Lea who wrote 1 and 2 Timothy (1 Timothy, 61-178; 2 Timothy, 179-261) is Professor of New Testament, Southwestern Baptist Seminary, Fort Worth. Griffin, a layman with an MDiv from Trinity Evangelical Divinity School and a PhD in NT from the University of Aberdeen, Scotland, has written on Titus (263-333).
The work is succinct and to the point and has a flowing, readable style. It omits lengthy comments on exegetical details, theology, and word studies. An aim is to crystalize the doctrinal import of each section. Frequent footnotes reflect literature well through the late 1980's, often containing choice insights. The writers sum up the argument at the outset of each major section so as to draw things into focus.
This survey of the three epistles is knowledgeable and faithful in helping understand the progression of thought as well as specific matters of Christian concern. The comments reflect broad reading and careful inquiry done by the authors.
The introductions handle some key issues that arise frequently in scholarly discussions. An example is Lea's refutations of five reasons advanced against the Pauline authorship of 1 and 2 Timothy. He examines the theory of a pseudonymous writer and concludes that the early church would have resoundingly rejected such a possibility. A section of "Theological Themes of the Pastorals" (45-51) covers the Trinity, Gospel, Christian Life, Eschatology, Church Government, and Salvation. On eschatology, Lea argues that Paul did not change from his earlier epistles in his expectation of an imminent return of Christ to an anticipation of death in these epistles (cf. 2 Tim 4:8) and a prolonged period before that return (48-49). Brief summaries of all three epistles and a one-page outline of each will be useful to expositors (54-60). Among other aids are a selected subject index, person index, and Scripture index.
Compacted comments often cover the most crucial views and relevant details. Examples of such include comments on 1 Tim 1:4, "myths and endless genealogies"; 2:2, exclusion of women from formal structured teaching in the church, as in the senior-pastor role (100, 104); 3:2, a "one-woman kind of man" faithful to his wife; and 4:16, the relation between lifestyle and salvation by grace. Sometimes comments do not explain clearly, but take the form of vague generalities provoking more perplexity. One instance of this is 1 Tim 1:8 where an explanation of why the law was not made for the righteous is missing. Another is 2 Tim 4:8 which lacks clarification of why Kelly's cited view (i.e., a "crown in recognition of a righteous life") is preferred as "more convincing" than Fee's (i.e., a crown as a gift consisting of ultimate righteousness awarded by Christ the Judge).
Inadvertent errors sometimes occur in a work such as this, errors such as pointing readers to "Excursus 5" on the inspiration of Scripture, etc. (235) and then later changing that to "Excursus 6" (238).

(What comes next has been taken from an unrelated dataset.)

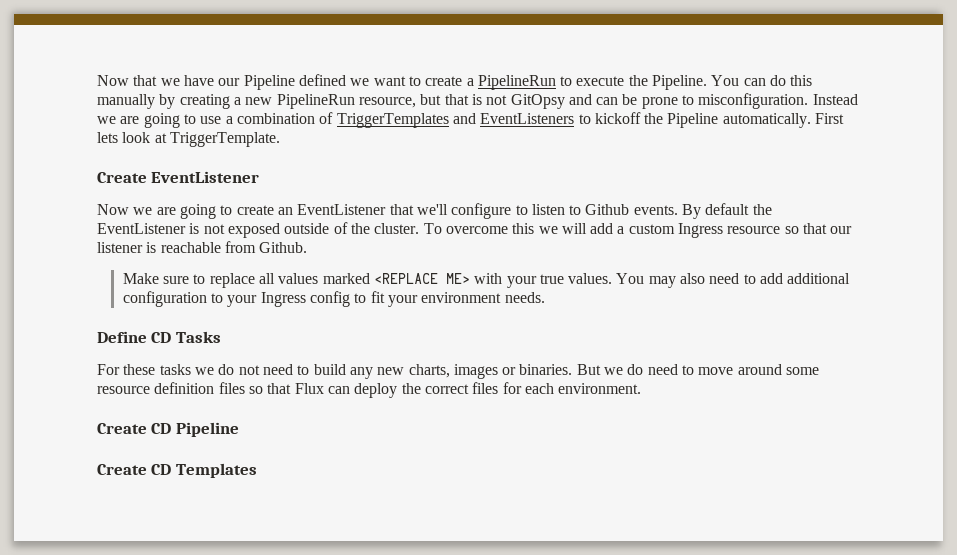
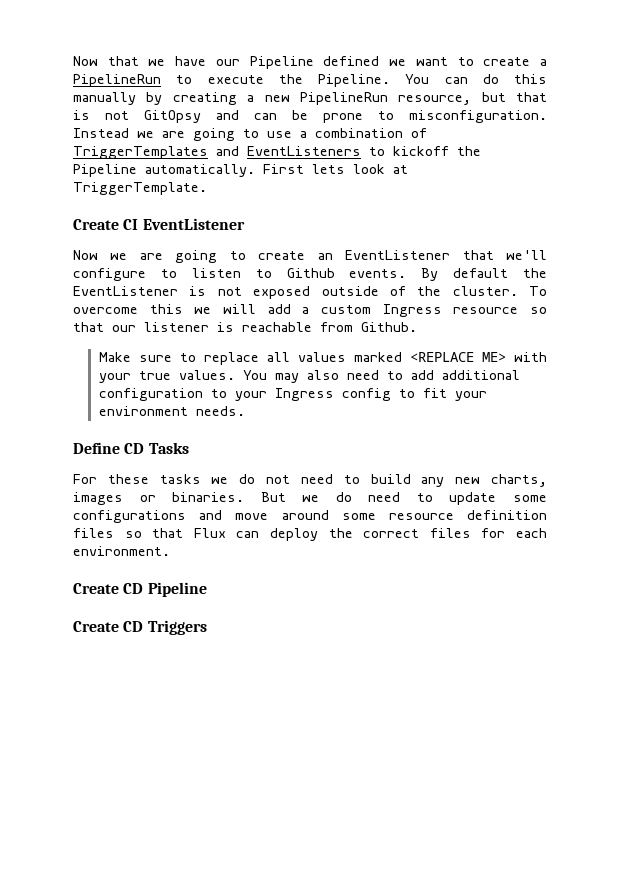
(147, 177) none -> [123,219,139,230] CI
(695, 370) none -> [449,492,547,505] [73,510,223,523] update some configurations and
[175,463,257,478] Templates -> [147,620,207,635] Triggers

Remarks on women in Tit 2:4-5 are fairly clear. Griffin comments judiciously on seven characteristics of women, four implicitly presupposing their being married and raising a family. He is helpful both on the equality of the sexes and women's not being inferior (Gal 3:28) and on distinctive features marking the sexes as to God-given order and responsibility, with wives in subjection to their own husbands in the home. He also gives good comments on God's grace teaching believers along lines of godliness (Tit 2:12).
All in all, this is a brief but lucid product, among the top three or four popular expositions. In survey form it packs in enough competent remarks on leading issues to make it worth frequent reading. It will be particularly useful for pastors, Bible study leaders, students, and lay readers.